Eglise Saint-Maurice

De l’église romane à l’église néo-gothique…

Depuis 950, un lieu de culte païen existait déjà à l’endroit où s’élève aujourd’hui l’Eglise Saint-Maurice. Dans les « Miracules », on parle même d’une chapelle ruinée.
Plusieurs églises se seraient succédées depuis le haut Moyen-âge.
D’après les informations recueillies par l’association Castellio, nous pouvons remonter à 1557, date à laquelle l’église romane de l’époque a été détruite, juste avant les guerres de religions. Celle-ci a été reconstruite en 1627, grâce au financement du cardinal Richelieu.

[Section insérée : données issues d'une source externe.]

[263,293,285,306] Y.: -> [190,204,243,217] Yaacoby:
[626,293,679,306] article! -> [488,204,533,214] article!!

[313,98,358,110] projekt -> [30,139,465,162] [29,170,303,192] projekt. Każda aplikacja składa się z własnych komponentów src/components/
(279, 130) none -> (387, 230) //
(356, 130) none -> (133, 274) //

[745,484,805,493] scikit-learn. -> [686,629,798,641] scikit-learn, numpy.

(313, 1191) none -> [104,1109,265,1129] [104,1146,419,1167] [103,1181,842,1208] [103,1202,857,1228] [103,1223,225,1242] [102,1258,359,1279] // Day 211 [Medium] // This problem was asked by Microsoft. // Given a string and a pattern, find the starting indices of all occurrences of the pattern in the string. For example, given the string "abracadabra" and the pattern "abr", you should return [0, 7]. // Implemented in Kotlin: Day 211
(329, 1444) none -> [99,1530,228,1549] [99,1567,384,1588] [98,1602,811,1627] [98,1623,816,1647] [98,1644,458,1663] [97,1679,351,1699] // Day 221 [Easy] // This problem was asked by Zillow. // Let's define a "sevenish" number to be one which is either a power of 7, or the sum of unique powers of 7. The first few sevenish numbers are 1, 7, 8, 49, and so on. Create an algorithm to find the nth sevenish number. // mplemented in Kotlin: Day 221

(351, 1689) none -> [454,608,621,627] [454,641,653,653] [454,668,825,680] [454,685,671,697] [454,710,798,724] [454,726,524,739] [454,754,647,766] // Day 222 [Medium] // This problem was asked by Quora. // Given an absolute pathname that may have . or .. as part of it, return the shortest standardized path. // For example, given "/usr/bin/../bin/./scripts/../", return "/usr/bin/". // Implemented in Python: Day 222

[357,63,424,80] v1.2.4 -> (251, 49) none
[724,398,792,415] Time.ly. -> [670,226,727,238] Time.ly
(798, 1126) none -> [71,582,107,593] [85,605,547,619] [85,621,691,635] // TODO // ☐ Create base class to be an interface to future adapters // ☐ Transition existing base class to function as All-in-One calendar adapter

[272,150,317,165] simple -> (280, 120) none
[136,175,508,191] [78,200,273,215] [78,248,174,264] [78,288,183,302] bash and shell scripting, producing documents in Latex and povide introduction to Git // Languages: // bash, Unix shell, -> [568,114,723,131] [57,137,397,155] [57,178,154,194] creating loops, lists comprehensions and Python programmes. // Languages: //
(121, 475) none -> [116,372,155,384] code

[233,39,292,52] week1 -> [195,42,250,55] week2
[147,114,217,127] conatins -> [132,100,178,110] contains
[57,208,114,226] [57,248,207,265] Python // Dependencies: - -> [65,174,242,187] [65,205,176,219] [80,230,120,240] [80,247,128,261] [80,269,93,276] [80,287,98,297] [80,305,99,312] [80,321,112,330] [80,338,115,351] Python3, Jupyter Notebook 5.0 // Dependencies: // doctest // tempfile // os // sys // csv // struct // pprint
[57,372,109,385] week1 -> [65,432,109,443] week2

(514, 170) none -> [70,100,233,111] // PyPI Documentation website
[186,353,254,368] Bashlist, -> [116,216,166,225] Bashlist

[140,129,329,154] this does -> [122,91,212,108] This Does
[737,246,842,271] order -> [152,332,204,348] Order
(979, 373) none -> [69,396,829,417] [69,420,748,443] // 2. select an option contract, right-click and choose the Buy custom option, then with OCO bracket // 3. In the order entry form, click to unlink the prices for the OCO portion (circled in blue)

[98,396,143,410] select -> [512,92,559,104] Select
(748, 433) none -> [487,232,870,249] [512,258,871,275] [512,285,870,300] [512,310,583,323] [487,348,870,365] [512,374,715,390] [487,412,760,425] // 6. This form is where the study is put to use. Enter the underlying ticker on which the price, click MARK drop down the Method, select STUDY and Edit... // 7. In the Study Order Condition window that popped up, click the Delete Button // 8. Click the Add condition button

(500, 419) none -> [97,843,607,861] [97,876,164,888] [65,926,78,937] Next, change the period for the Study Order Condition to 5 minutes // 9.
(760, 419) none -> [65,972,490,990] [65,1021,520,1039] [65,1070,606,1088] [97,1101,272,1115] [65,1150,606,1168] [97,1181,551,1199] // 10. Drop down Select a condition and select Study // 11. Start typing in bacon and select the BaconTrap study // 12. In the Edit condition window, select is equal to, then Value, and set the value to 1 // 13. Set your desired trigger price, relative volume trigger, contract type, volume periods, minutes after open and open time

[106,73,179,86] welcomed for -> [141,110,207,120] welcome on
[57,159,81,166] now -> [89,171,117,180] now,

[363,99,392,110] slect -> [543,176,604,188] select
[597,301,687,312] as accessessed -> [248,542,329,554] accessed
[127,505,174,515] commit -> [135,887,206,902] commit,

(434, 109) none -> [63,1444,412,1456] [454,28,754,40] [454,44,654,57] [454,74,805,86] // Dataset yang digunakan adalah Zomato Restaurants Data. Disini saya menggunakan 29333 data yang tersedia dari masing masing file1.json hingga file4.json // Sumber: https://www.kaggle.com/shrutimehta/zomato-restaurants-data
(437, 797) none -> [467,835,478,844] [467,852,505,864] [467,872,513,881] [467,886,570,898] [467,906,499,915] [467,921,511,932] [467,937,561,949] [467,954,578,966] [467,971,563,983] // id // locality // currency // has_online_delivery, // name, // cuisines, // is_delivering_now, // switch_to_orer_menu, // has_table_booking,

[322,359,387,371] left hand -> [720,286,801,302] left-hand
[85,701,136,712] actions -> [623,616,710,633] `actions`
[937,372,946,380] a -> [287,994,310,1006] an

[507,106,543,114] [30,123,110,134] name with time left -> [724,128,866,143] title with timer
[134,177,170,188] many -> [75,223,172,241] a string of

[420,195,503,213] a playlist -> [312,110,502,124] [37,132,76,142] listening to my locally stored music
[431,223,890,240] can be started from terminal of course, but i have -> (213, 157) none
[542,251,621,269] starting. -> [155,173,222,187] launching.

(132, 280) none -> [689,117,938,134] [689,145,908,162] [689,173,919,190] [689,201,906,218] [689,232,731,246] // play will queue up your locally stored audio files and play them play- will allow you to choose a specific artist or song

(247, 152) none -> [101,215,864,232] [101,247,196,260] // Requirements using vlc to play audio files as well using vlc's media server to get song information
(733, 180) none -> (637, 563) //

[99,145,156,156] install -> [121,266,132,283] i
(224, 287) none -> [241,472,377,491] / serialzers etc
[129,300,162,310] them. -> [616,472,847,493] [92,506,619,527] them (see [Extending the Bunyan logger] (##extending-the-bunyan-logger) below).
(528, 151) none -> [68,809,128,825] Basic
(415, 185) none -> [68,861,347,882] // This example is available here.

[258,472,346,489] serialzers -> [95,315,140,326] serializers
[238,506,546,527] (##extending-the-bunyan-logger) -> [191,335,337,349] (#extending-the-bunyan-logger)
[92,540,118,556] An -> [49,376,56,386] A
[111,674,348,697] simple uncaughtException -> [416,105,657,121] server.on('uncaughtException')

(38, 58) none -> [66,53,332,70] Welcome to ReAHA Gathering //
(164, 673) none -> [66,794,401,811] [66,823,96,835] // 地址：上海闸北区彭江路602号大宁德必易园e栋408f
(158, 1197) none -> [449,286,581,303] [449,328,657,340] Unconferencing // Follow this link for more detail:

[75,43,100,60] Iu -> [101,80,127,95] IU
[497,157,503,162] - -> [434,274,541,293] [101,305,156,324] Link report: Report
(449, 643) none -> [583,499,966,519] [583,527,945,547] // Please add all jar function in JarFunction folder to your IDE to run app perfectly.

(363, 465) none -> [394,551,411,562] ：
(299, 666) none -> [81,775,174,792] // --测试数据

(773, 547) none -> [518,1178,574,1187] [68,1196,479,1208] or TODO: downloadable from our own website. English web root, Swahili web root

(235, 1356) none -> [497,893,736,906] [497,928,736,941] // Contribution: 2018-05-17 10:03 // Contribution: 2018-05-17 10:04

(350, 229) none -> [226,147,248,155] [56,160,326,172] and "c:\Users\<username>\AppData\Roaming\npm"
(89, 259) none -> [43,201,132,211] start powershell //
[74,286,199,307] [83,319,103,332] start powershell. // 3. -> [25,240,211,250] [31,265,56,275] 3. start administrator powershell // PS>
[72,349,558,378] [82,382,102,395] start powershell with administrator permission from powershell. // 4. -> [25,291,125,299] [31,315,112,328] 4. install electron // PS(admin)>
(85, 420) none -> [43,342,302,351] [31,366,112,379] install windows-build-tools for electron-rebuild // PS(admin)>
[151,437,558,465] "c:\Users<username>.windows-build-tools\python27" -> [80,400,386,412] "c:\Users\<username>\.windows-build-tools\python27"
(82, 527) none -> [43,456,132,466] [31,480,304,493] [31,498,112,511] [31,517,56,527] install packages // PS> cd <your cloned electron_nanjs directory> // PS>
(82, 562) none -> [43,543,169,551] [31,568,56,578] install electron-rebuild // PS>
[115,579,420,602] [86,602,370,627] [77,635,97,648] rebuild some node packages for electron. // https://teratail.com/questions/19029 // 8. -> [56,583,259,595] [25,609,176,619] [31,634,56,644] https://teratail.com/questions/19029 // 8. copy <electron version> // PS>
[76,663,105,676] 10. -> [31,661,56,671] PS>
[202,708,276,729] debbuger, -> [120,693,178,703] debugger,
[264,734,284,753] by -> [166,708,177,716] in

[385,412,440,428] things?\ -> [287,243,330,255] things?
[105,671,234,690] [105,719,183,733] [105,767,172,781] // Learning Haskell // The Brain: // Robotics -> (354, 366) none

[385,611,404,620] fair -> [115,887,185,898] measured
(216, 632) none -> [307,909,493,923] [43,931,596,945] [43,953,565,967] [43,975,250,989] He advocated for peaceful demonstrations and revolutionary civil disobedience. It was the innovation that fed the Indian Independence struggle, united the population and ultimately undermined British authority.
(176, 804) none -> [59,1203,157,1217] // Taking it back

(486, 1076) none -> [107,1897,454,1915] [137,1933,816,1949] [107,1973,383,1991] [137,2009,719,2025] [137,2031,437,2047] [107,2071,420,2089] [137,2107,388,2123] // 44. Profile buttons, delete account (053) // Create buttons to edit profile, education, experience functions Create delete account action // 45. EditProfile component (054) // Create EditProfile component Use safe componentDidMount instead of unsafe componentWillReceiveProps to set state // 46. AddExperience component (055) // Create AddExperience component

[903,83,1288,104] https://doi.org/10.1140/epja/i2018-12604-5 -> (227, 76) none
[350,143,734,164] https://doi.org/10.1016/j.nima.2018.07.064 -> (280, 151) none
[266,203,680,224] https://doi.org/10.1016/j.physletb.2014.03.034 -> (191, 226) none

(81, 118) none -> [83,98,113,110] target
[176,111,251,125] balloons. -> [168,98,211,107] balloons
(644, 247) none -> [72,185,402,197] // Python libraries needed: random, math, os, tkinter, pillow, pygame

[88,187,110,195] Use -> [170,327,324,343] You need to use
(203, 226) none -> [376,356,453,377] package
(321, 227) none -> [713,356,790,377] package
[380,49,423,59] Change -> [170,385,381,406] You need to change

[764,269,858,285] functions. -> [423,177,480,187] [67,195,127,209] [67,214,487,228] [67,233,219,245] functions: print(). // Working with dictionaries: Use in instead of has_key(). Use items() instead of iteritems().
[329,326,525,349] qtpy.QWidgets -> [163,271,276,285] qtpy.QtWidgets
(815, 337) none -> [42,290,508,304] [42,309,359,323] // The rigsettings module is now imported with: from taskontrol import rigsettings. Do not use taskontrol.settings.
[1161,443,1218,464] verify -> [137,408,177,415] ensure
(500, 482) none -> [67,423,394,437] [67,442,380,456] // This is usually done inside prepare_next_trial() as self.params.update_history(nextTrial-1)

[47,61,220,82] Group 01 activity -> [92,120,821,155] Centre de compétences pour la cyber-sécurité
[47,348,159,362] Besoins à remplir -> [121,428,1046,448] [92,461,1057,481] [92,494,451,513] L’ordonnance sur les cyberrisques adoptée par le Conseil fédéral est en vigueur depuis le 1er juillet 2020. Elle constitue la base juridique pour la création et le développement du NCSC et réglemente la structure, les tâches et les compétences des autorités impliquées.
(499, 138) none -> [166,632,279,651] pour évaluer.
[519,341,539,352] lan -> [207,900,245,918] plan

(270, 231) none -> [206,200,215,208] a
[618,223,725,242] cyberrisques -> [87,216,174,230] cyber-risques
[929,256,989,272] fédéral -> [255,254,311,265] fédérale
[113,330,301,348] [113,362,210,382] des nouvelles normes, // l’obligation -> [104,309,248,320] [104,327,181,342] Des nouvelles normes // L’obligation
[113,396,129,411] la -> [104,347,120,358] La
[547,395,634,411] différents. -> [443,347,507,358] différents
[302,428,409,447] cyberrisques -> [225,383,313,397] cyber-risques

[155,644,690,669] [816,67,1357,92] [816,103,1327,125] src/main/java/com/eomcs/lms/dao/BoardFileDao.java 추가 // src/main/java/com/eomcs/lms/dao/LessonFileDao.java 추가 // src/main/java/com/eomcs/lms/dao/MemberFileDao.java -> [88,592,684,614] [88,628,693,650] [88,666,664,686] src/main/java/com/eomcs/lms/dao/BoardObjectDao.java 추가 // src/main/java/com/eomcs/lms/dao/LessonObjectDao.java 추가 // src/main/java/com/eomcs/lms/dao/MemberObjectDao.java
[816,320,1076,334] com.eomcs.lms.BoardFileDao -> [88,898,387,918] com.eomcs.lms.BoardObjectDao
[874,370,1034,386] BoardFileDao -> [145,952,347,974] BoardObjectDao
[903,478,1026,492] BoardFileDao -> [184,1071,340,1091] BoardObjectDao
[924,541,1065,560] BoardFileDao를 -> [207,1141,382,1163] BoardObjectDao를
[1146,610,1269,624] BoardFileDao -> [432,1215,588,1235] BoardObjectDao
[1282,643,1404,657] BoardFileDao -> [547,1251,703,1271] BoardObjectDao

L’Eglise actuelle porte d’ailleurs encore les traces de l’époque puisqu’on peut toujours y lire ce texte officiel écrit en latin :

DEI. OPT. MAX. GRAA.
DONO. SUMPTIBUS O. Z. DD ILLUSTRISSIMUMI
CARDINALIS DE RICHELIEU STI BENEDICTI
SUPER LIGERIM ABBATIS HOC TEMPLUM PER
SEXAGINTA ET DECEM ANNOS PROSTATUM
SUSQZ. DEQZ SUBVERSUM REPARATUM ET
RECONSTRUCTUM EST AN. D. M. SEXC.
VIGES. SEPT. DIE OCT. MENS. AUGUSTI

Traduction :
À la gloire du Dieu Très Haut, par les dons et aux frais du Très illustre Cardinal de Richelieu, Abbé de Saint-Benoît-sur-Loire, ce temple exposé aux regards, pendant soixante et dix ans , détruit de bas en haut, fut réparé et reconstruit l’an de Dieu 1627, le huitième jour du mois d’août

Cette reconstruction s’inscrivait dans un schéma roman avec le clocher situé au-dessus du choeur. Très vétuste, elle nécessitait des réparations très fréquentes.
Une nouvelle construction sera alors ordonnée en 1877 par Félix Dupanloup, à la veille de sa mort. Personnage emblématique, il a été évêque d’Orléans, théologien et député. Pour ce projet de reconstruction, il envoie son spécialiste chanoine : l’abbé Serain dont il veut se servir pour ancrer le catholicisme dans les esprits. (Quand Dupanloup a nommé Serain, il l’a d’ailleurs mis au défi de réussir à trouver les moyens financiers nécessaires à la reconstruction de l’église).
L’obtention du financement se fait auprès de deux notables châtillonnais de l’époque : Philippe Champault, sociologue qui devient Maire de Châtillon en 1881 et Léon Pommier, notaire honoraire.
Ce financement est en quelque sorte une revanche sur les protestants. Et l’alliance entre la hiérarchie catholique et les notables en est la preuve !
En parallèle, une demande de reconstruction du presbytère était faite, les travaux débutent en 1873 financés par le Conseil municipal, le Département et la Fabrique (association des catholiques locaux). Le chantier de reconstruction de l’église dure, quant à lui, 2 ans et s’achève en 1879.
Ce fût, pour Châtillon, une période financière très difficile. Entre la reconstruction des écoles, du presbytère et de nombreux frais qui s’ajoutaient à ces travaux.
La toute nouvelle église néo-gothique est dotée d’une crypte qui a été découverte au moment de la démolition de l’ancien chevet. Elle a également hérité d’un bénitier qui provient d’une maison châtillonnaise située place du Marché et qui est peut-être d’origine protestante.
Une certaine Mme Talon aurait écrit au Curé de l’époque pour lui demander de sauver ce bénitier.
Les chapelles de Sainte-Thérèse ont été fabriquées au début du XXème siècle par Pierre Rimbault, un tailleur de pierres châtillonnais.
Cette église de 140 ans est en très bon état et régulièrement entretenue par la Commune.
Des informations concernant l’église sont disponibles au musée Castellio situé au-dessus du musée de l’Histoire et la Préhistoire.
L’Association fera d’ailleurs, bientôt, une étude approfondie au sujet de l’église.